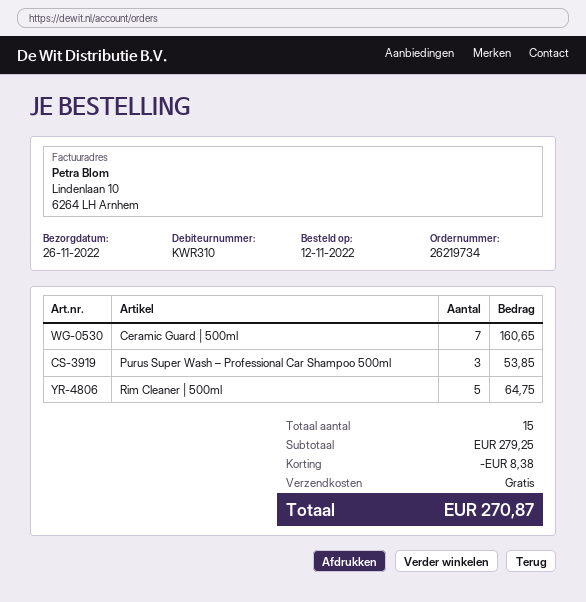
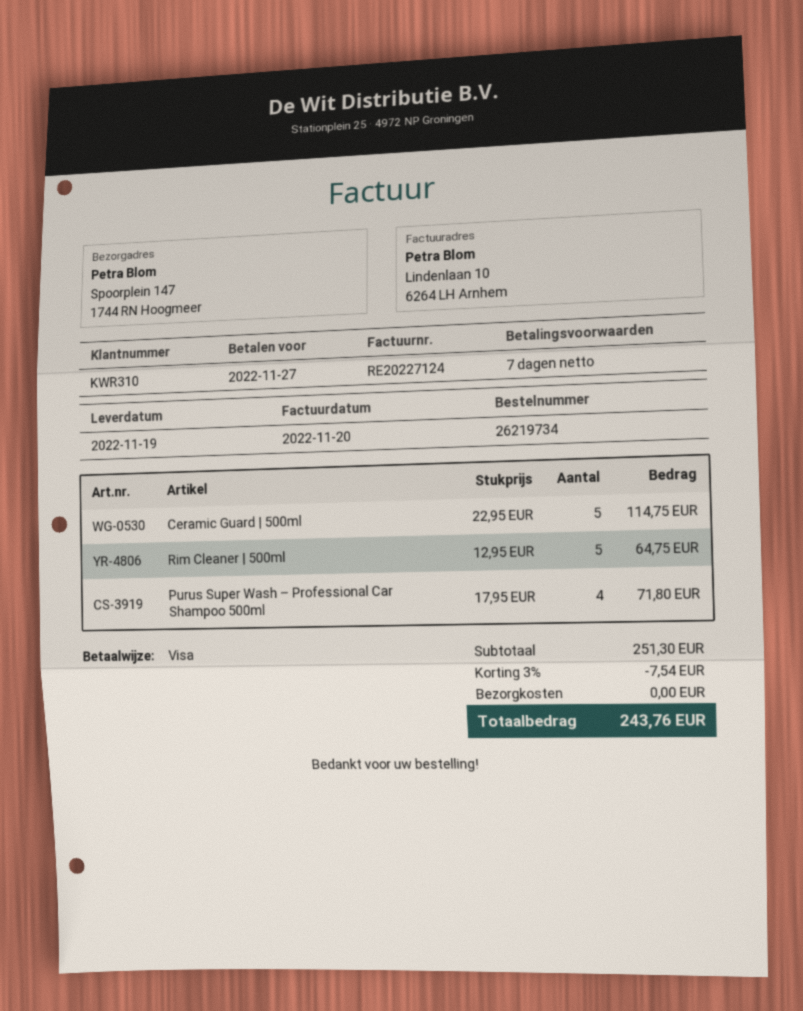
delivery date: 2022-11-26 -> 2022-11-19
Ceramic Guard | 500ml: 7 for 160.65 -> 5 for 114.75
Purus Super Wash – Professional Car Shampoo 500ml: 3 for 53.85 -> 4 for 71.80
subtotal: 279.25 -> 251.30
discount: 8.38 -> 7.54
total: 270.87 -> 243.76

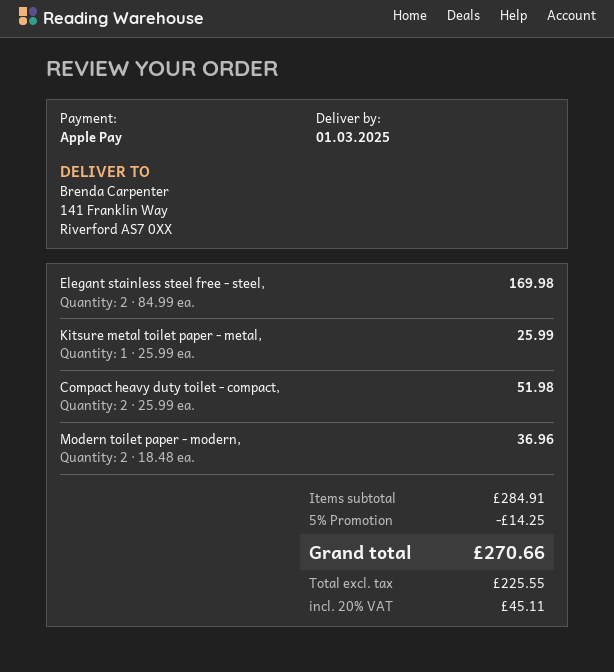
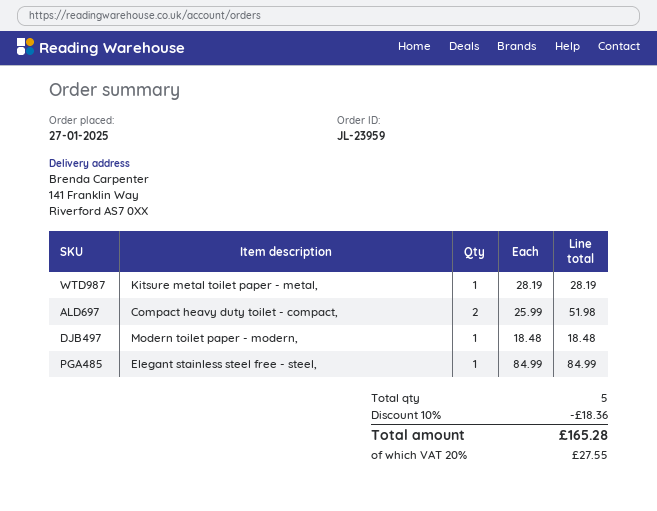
Elegant stainless steel free - steel,: 2 x 84.99 = 169.98 -> 1 x 84.99 = 84.99
Kitsure metal toilet paper - metal,: 1 x 25.99 = 25.99 -> 1 x 28.19 = 28.19
Modern toilet paper - modern,: 2 x 18.48 = 36.96 -> 1 x 18.48 = 18.48
discount: 5% = 14.25 -> 10% = 18.36
tax: 20% = 45.11 -> 20% = 27.55
total: 270.66 -> 165.28

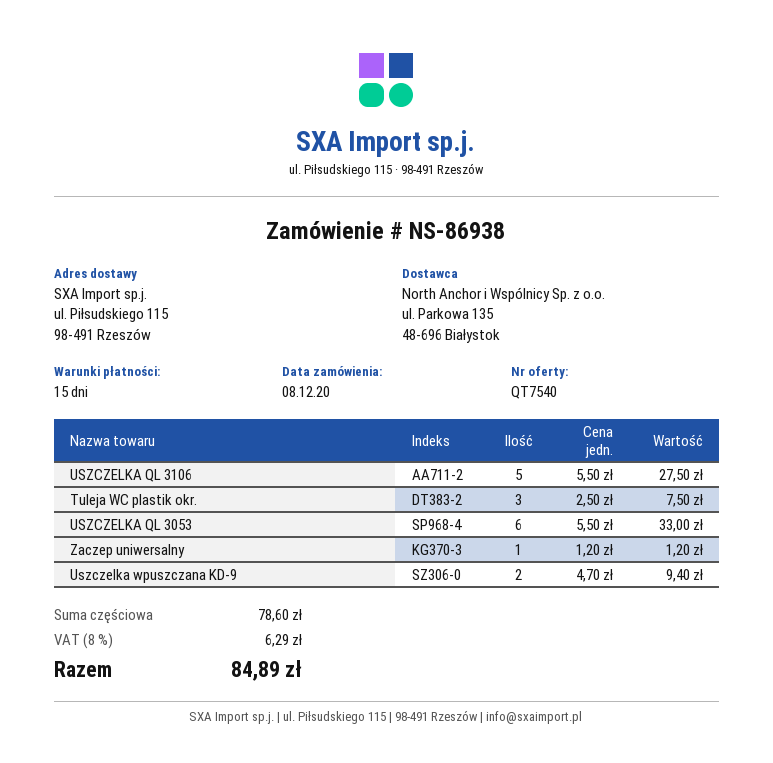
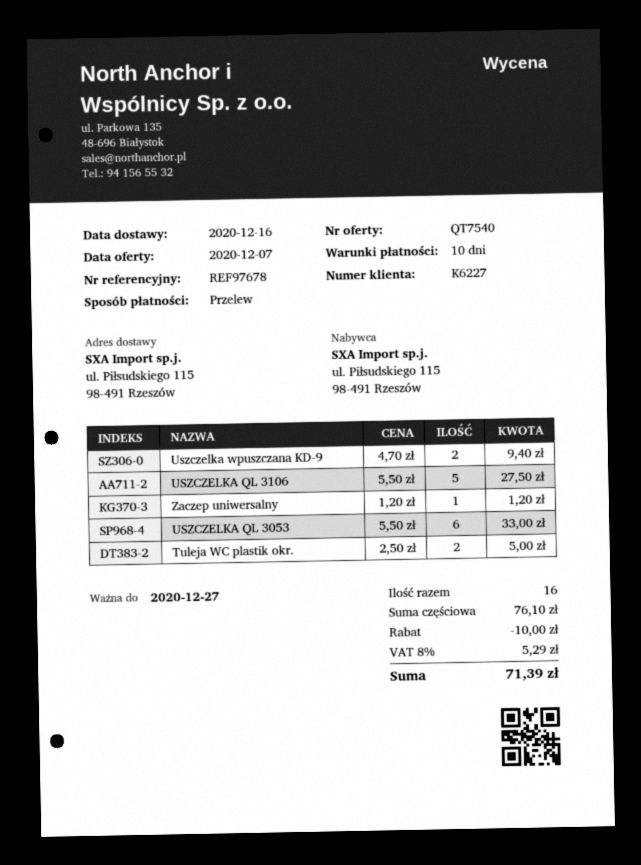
payment terms: 15 days -> 10 days
Tuleja WC plastik okr.: 3 x 2.50 = 7.50 -> 2 x 2.50 = 5.00
subtotal: 78.60 -> 76.10
discount: none -> 10.00
tax: 8% = 6.29 -> 8% = 5.29
total: 84.89 -> 71.39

◇ ◇ ◇ ◇

Every line of the records above should be copied exactly, while the pictures are left behind.

▶ _Answer for this exercise_
delivery date: 2022-11-26 -> 2022-11-19
Ceramic Guard | 500ml: 7 for 160.65 -> 5 for 114.75
Purus Super Wash – Professional Car Shampoo 500ml: 3 for 53.85 -> 4 for 71.80
subtotal: 279.25 -> 251.30
discount: 8.38 -> 7.54
total: 270.87 -> 243.76

Elegant stainless steel free - steel,: 2 x 84.99 = 169.98 -> 1 x 84.99 = 84.99
Kitsure metal toilet paper - metal,: 1 x 25.99 = 25.99 -> 1 x 28.19 = 28.19
Modern toilet paper - modern,: 2 x 18.48 = 36.96 -> 1 x 18.48 = 18.48
discount: 5% = 14.25 -> 10% = 18.36
tax: 20% = 45.11 -> 20% = 27.55
total: 270.66 -> 165.28

payment terms: 15 days -> 10 days
Tuleja WC plastik okr.: 3 x 2.50 = 7.50 -> 2 x 2.50 = 5.00
subtotal: 78.60 -> 76.10
discount: none -> 10.00
tax: 8% = 6.29 -> 8% = 5.29
total: 84.89 -> 71.39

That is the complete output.